Task description =
After finding the line with "[39,525,99,542] // Smithing" in the entries below, retype exactly each line from there through the line with "[659,646,722,657] lava and.", including that final line.

Data excerpts =
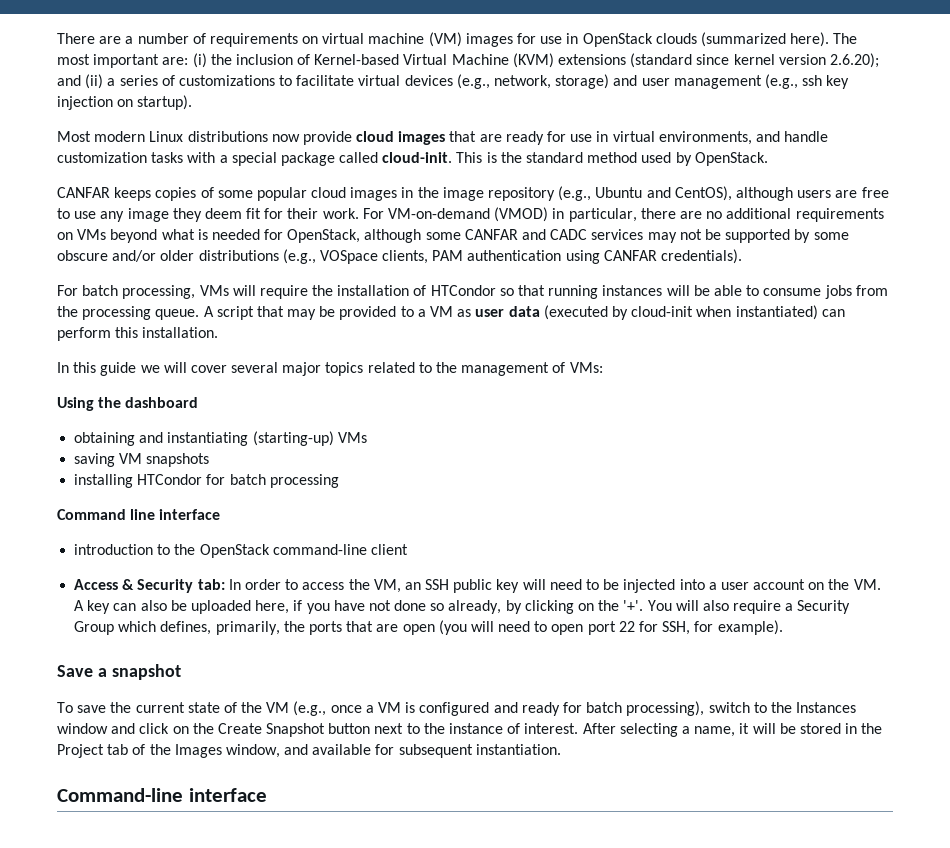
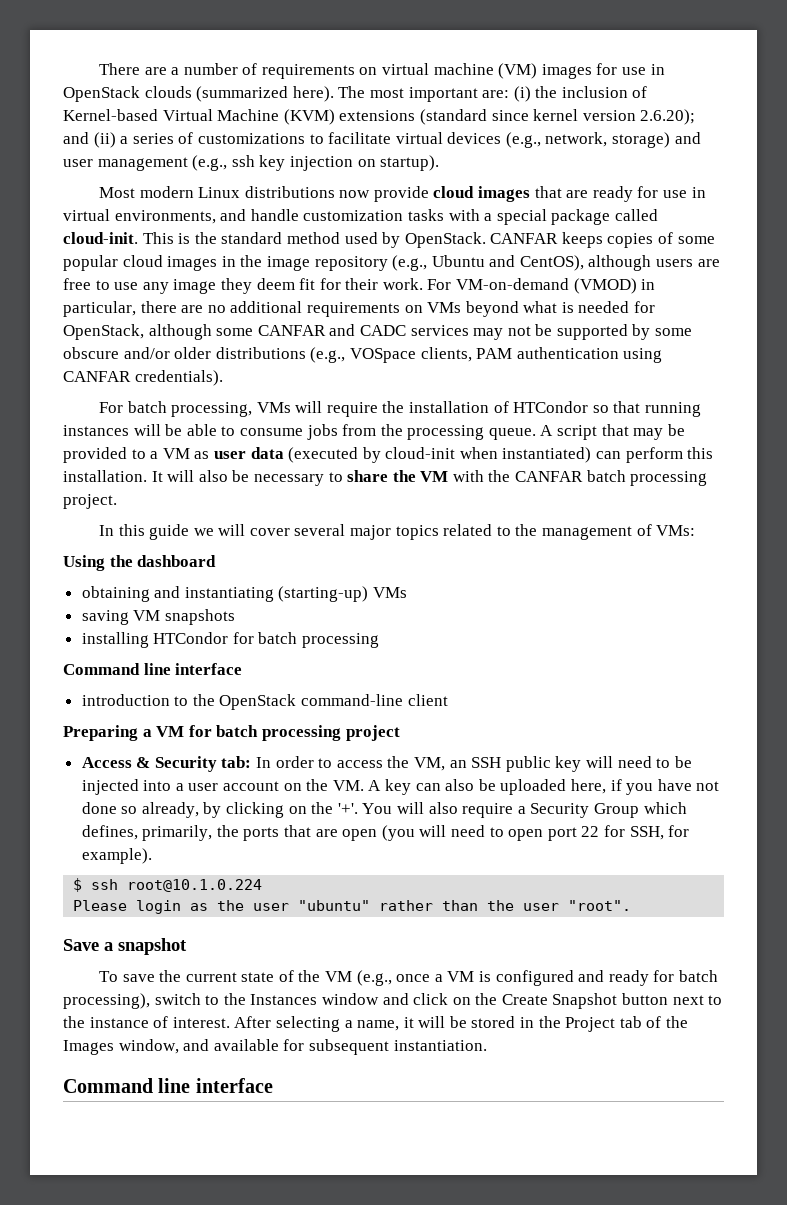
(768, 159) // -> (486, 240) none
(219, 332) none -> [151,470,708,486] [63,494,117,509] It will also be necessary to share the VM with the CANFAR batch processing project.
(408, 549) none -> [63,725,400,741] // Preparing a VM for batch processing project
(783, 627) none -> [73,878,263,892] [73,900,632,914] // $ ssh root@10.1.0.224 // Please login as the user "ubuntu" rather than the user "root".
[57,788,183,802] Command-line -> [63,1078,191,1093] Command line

* * *

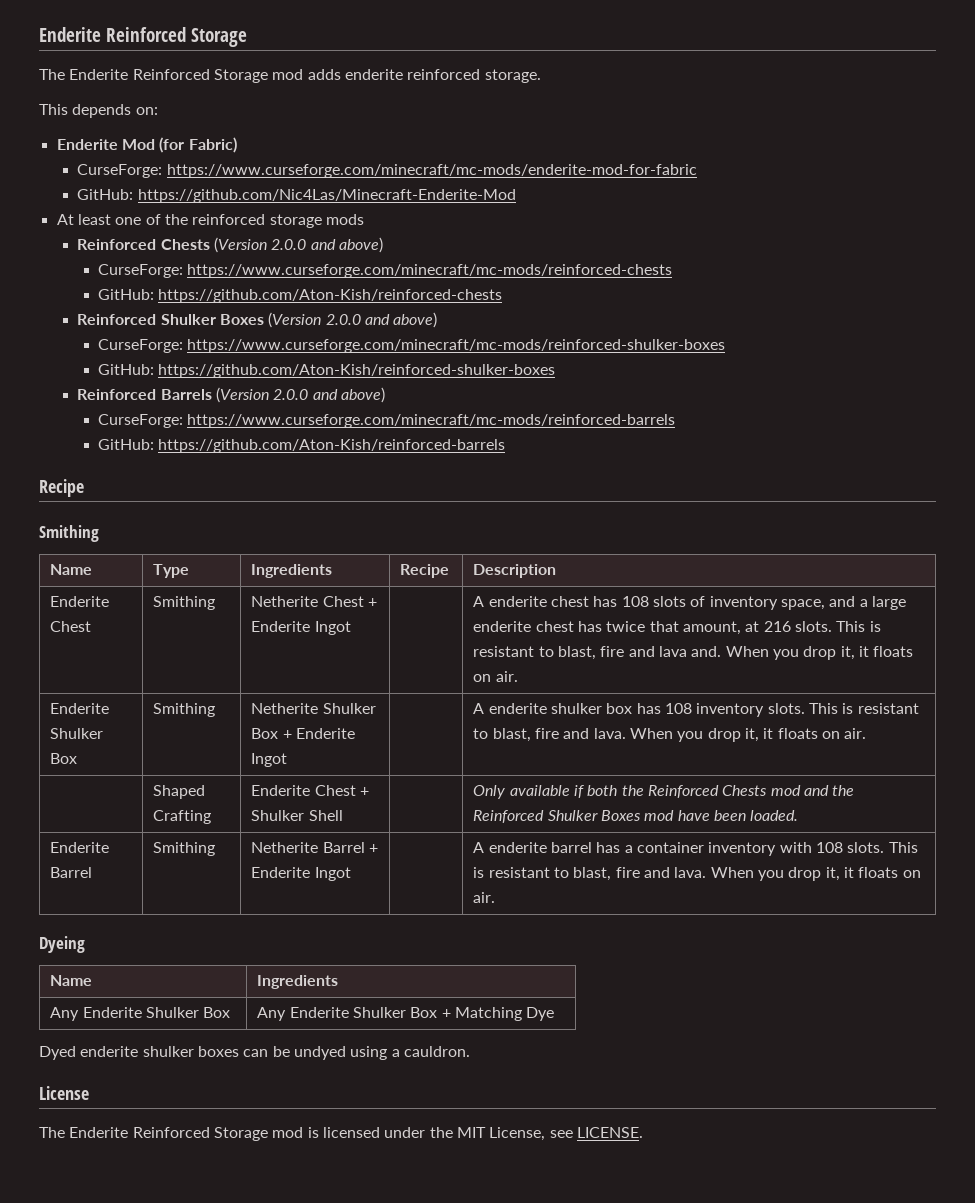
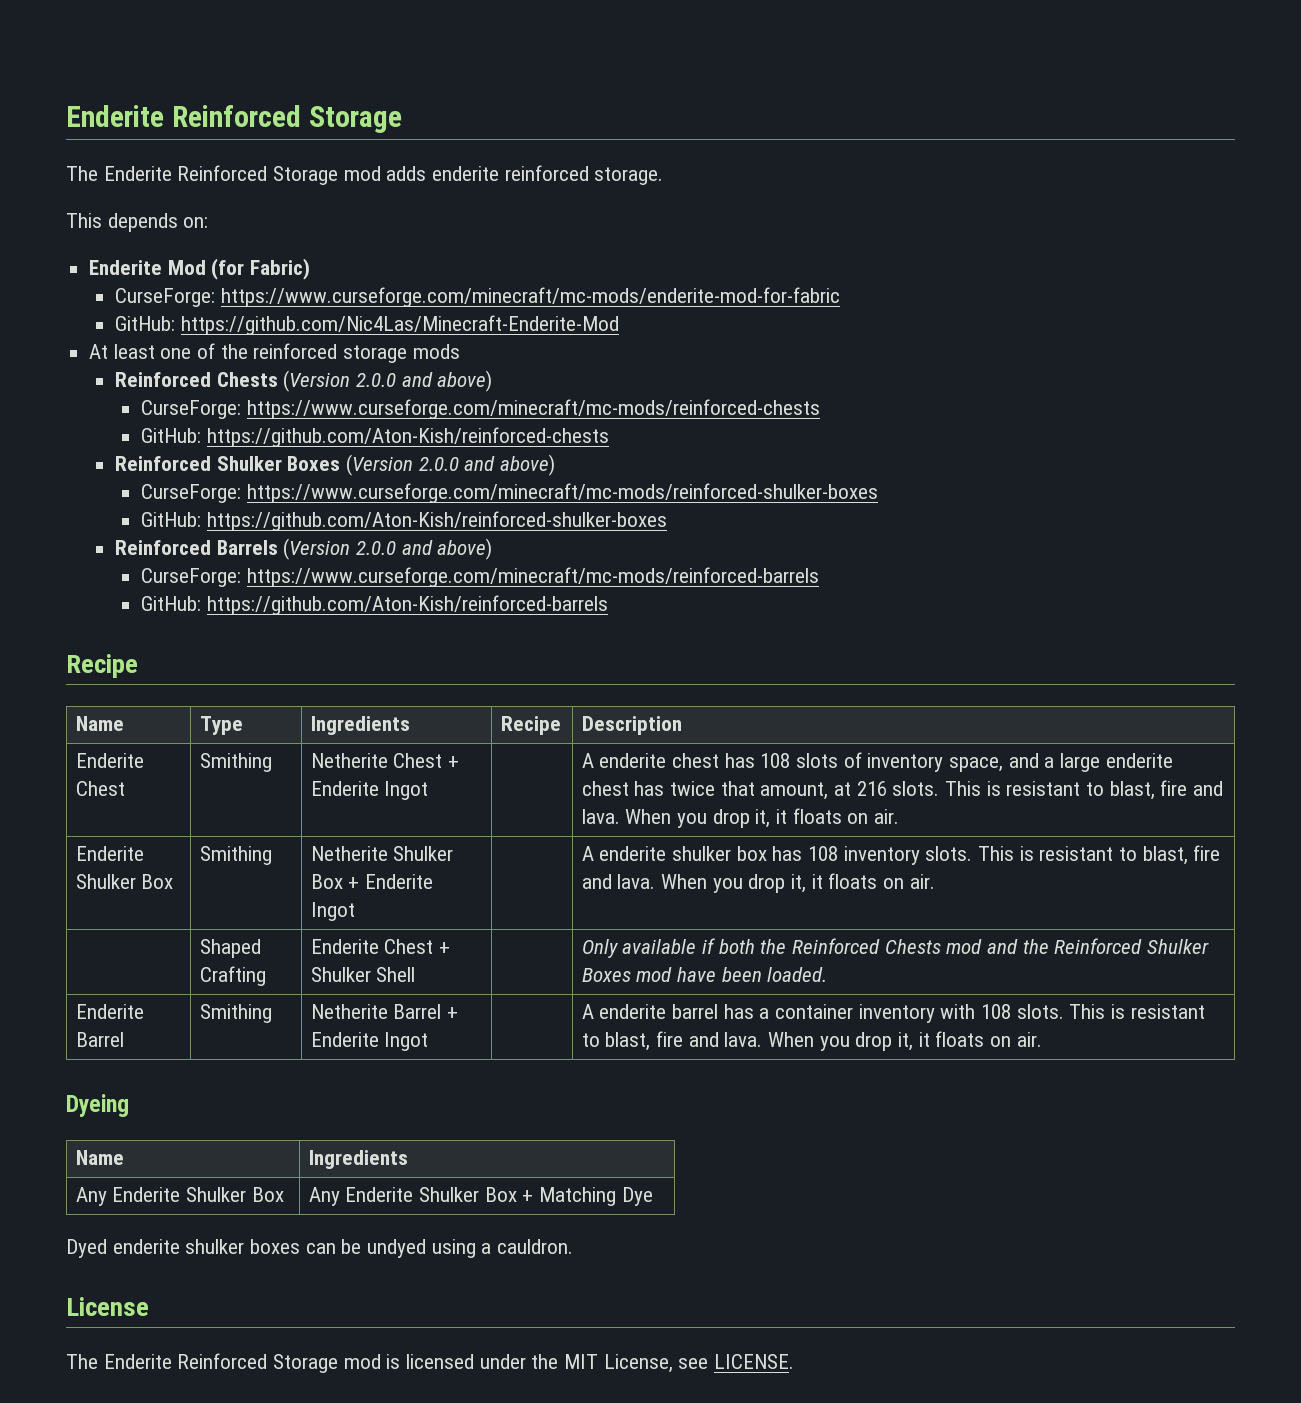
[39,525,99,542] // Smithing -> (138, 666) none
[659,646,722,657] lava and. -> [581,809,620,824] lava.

Task output =
[39,525,99,542] // Smithing -> (138, 666) none
[659,646,722,657] lava and. -> [581,809,620,824] lava.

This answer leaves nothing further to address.